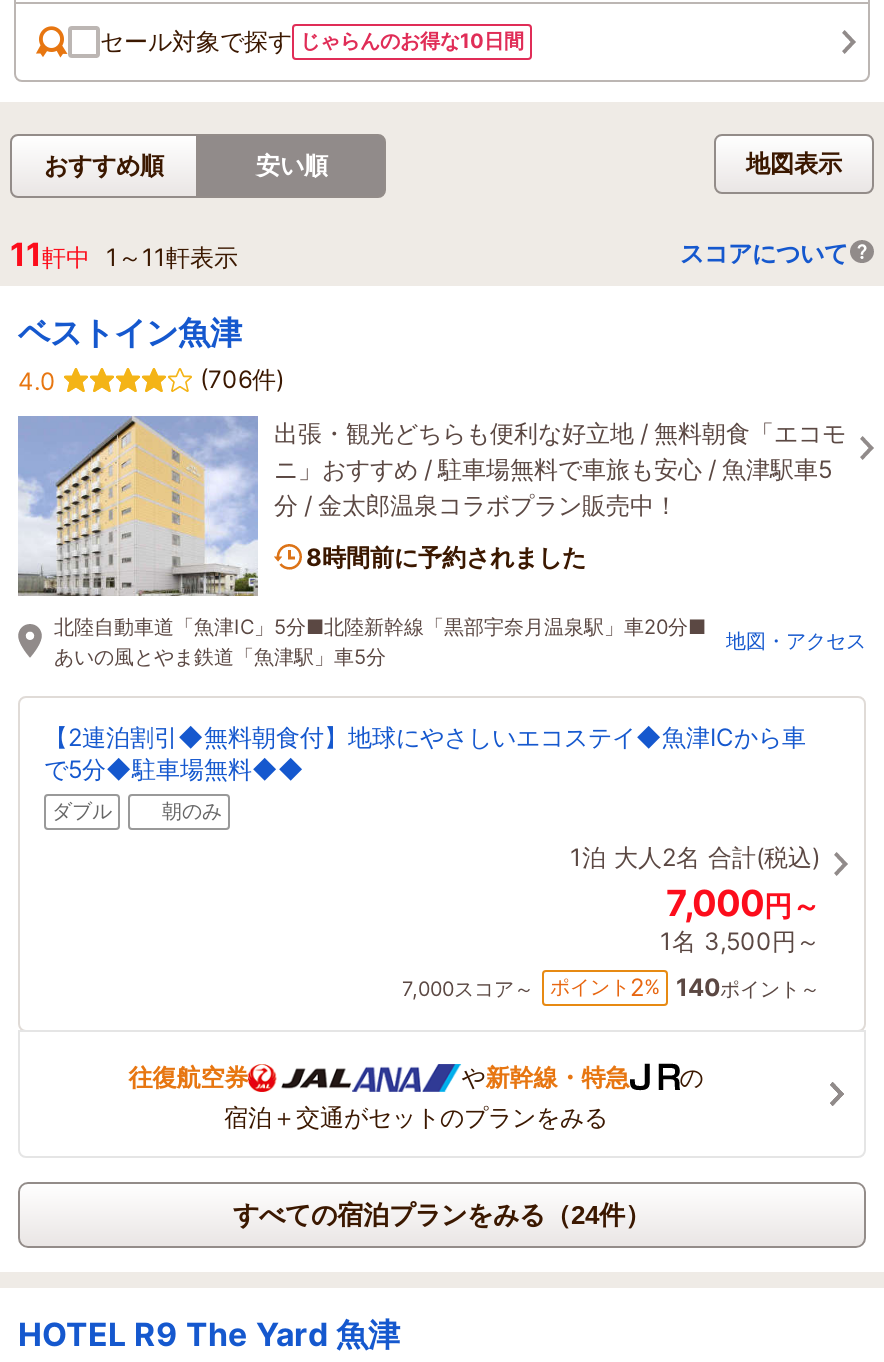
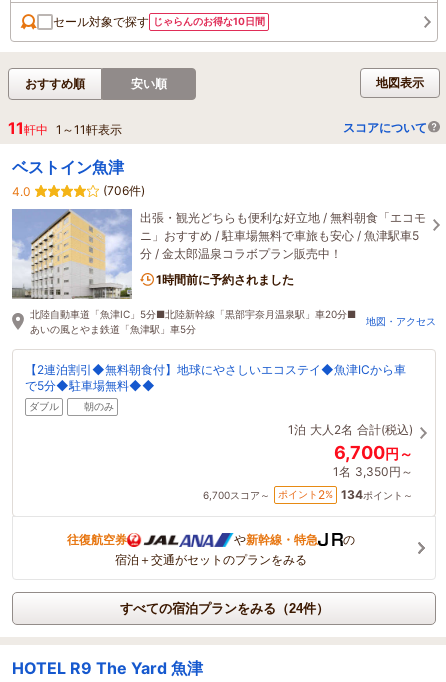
- 8時間前に予約されました
+ 1時間前に予約されました

- 7,000円～
+ 6,700円～

- 1名 3,500円～
+ 1名 3,350円～

- 7,000スコア～
+ 6,700スコア～

- ポイント2% 140ポイント～
+ ポイント2% 134ポイント～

===

*What you should do*: What you return must match the records line for line, with the pictures left out.

*Response to the task*:
- 8時間前に予約されました
+ 1時間前に予約されました

- 7,000円～
+ 6,700円～

- 1名 3,500円～
+ 1名 3,350円～

- 7,000スコア～
+ 6,700スコア～

- ポイント2% 140ポイント～
+ ポイント2% 134ポイント～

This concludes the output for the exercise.